## What is expected
Would you retype every entry that follows without altering a word?

## Dataset excerpts
══════

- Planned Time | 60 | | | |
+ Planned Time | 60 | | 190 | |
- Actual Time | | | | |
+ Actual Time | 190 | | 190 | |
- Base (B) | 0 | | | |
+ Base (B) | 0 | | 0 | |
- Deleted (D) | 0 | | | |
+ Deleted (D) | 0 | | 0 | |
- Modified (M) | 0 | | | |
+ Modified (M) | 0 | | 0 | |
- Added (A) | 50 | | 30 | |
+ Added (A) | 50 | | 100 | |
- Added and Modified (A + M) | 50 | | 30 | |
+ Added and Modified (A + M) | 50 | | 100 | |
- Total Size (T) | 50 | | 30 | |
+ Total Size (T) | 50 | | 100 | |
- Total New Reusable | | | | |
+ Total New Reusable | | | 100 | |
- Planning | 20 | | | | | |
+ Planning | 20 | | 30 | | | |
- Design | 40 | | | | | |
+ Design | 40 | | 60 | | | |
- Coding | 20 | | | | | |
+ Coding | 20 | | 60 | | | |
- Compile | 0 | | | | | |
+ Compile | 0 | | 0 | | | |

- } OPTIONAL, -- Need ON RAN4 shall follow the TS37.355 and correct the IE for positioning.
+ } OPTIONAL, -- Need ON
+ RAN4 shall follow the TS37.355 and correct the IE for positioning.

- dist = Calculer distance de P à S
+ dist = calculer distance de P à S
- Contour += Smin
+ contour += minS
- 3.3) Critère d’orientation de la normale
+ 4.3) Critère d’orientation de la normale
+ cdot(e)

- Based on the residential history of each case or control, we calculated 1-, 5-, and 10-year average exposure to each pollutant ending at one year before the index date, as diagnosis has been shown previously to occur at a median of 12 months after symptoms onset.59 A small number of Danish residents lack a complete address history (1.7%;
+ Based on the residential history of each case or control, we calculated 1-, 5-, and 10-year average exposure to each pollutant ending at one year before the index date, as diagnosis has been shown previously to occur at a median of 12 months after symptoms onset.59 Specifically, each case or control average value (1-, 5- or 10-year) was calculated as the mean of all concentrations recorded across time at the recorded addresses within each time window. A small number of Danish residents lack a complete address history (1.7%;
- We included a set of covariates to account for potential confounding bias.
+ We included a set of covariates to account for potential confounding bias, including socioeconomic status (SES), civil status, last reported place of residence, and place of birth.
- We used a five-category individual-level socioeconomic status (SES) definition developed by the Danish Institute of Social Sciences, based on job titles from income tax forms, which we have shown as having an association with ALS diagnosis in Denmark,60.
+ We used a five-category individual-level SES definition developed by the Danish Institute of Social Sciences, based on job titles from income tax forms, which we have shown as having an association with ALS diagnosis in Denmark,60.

══════

## Answer box
- Planned Time | 60 | | | |
+ Planned Time | 60 | | 190 | |
- Actual Time | | | | |
+ Actual Time | 190 | | 190 | |
- Base (B) | 0 | | | |
+ Base (B) | 0 | | 0 | |
- Deleted (D) | 0 | | | |
+ Deleted (D) | 0 | | 0 | |
- Modified (M) | 0 | | | |
+ Modified (M) | 0 | | 0 | |
- Added (A) | 50 | | 30 | |
+ Added (A) | 50 | | 100 | |
- Added and Modified (A + M) | 50 | | 30 | |
+ Added and Modified (A + M) | 50 | | 100 | |
- Total Size (T) | 50 | | 30 | |
+ Total Size (T) | 50 | | 100 | |
- Total New Reusable | | | | |
+ Total New Reusable | | | 100 | |
- Planning | 20 | | | | | |
+ Planning | 20 | | 30 | | | |
- Design | 40 | | | | | |
+ Design | 40 | | 60 | | | |
- Coding | 20 | | | | | |
+ Coding | 20 | | 60 | | | |
- Compile | 0 | | | | | |
+ Compile | 0 | | 0 | | | |

- } OPTIONAL, -- Need ON RAN4 shall follow the TS37.355 and correct the IE for positioning.
+ } OPTIONAL, -- Need ON
+ RAN4 shall follow the TS37.355 and correct the IE for positioning.

- dist = Calculer distance de P à S
+ dist = calculer distance de P à S
- Contour += Smin
+ contour += minS
- 3.3) Critère d’orientation de la normale
+ 4.3) Critère d’orientation de la normale
+ cdot(e)

- Based on the residential history of each case or control, we calculated 1-, 5-, and 10-year average exposure to each pollutant ending at one year before the index date, as diagnosis has been shown previously to occur at a median of 12 months after symptoms onset.59 A small number of Danish residents lack a complete address history (1.7%;
+ Based on the residential history of each case or control, we calculated 1-, 5-, and 10-year average exposure to each pollutant ending at one year before the index date, as diagnosis has been shown previously to occur at a median of 12 months after symptoms onset.59 Specifically, each case or control average value (1-, 5- or 10-year) was calculated as the mean of all concentrations recorded across time at the recorded addresses within each time window. A small number of Danish residents lack a complete address history (1.7%;
- We included a set of covariates to account for potential confounding bias.
+ We included a set of covariates to account for potential confounding bias, including socioeconomic status (SES), civil status, last reported place of residence, and place of birth.
- We used a five-category individual-level socioeconomic status (SES) definition developed by the Danish Institute of Social Sciences, based on job titles from income tax forms, which we have shown as having an association with ALS diagnosis in Denmark,60.
+ We used a five-category individual-level SES definition developed by the Danish Institute of Social Sciences, based on job titles from income tax forms, which we have shown as having an association with ALS diagnosis in Denmark,60.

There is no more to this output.